# Has anyone tried shopify or bigcartel for web hosting?



## jdaniels68 (Jul 15, 2010)

Has anyone tried *shopify* or *bigcartel* for web hosting, and if so who would you recommend?


----------



## vil3nr0b (May 11, 2010)

Bigcartel is who I have used after realizing we didn't have the time to develop custom websites from scratch. There are a couple of companies that offer custom themes for bigcartel if you do not like the standards or don't want to do the custom CSS work. You will need to have a paypal account to accept credit card purchases through BigCartel, but your customers do not.


----------



## Rodney (Nov 3, 2004)

:: edited thread TITLE to be more descriptive  ::​


----------



## BeforePrinting (Sep 17, 2010)

Shopify is very simple to use, setup and looks beautiful. It's also a little expensive if you plan on creating more than one shop. 
Take a look at corecommerce.com for a similar product, but lower price. They don't have as many beautiful themes, but that's also just my opinion.

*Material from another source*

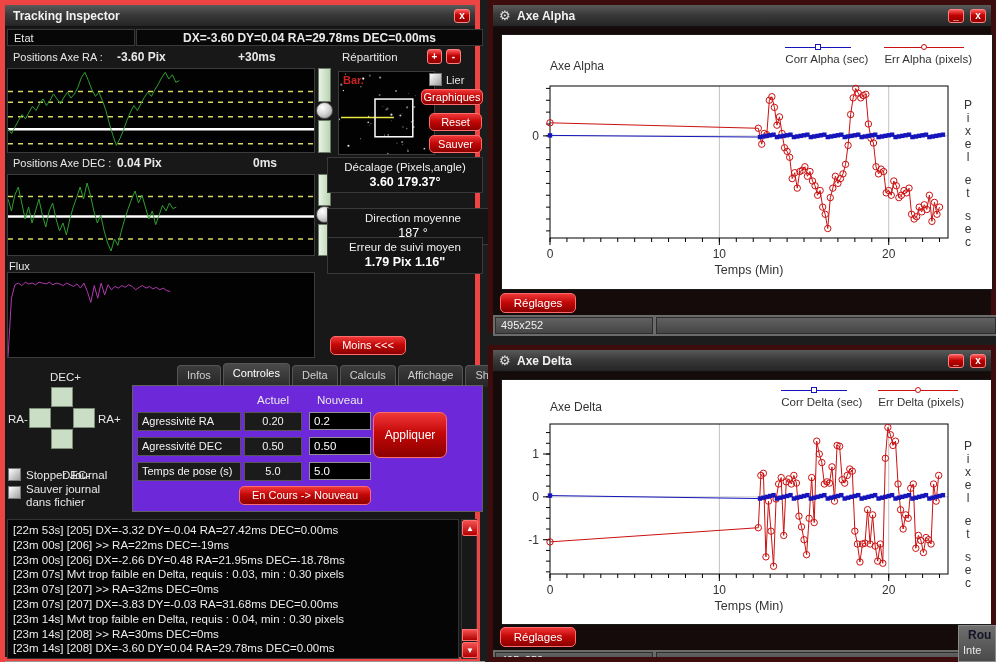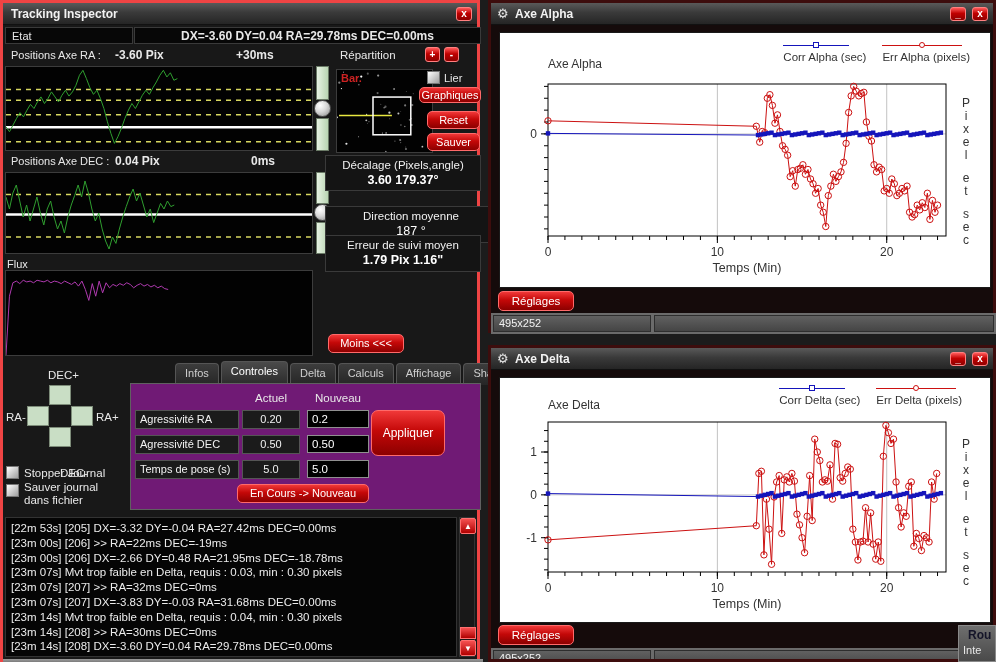"Tracking Inspector" .window { border: 3px solid #ef4444 -> 5px solid #ef4444 }
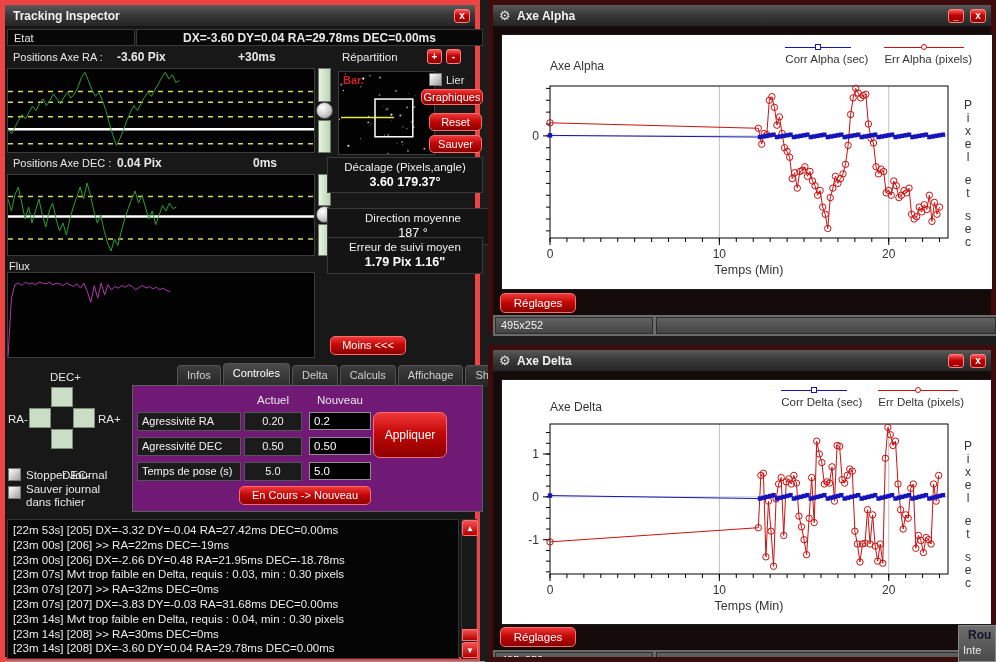"Actuel" .tabpanel { background: #701a75 -> #6d28d9 }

If you need a disgustingly simple store, just a place to put up products and collect payments, check out goodsie.com
They have the most elegant website/cart system I've ever seen. 
Currently it's free since they're still in beta, but that probably won't last long. 

Ive taken a look at BigCartel years back, but don't know much anymore, I have to assume they've updated their system since 2006ish. They used to be a paypal only cart, and i was never a fan of that.


----------



## Starlets Court (Mar 8, 2012)

I'm thinking about using Goodsie, I know someone who uses their platform and Goodsie has allowed her to make a really nice website. Goodsie is still growing so hopefully they will have all the features I'm looking for in the near future. I think that I can customize my store better with Goodsie than Big Cartel. However I do like the fact that Bigcartel has a marketplace.


----------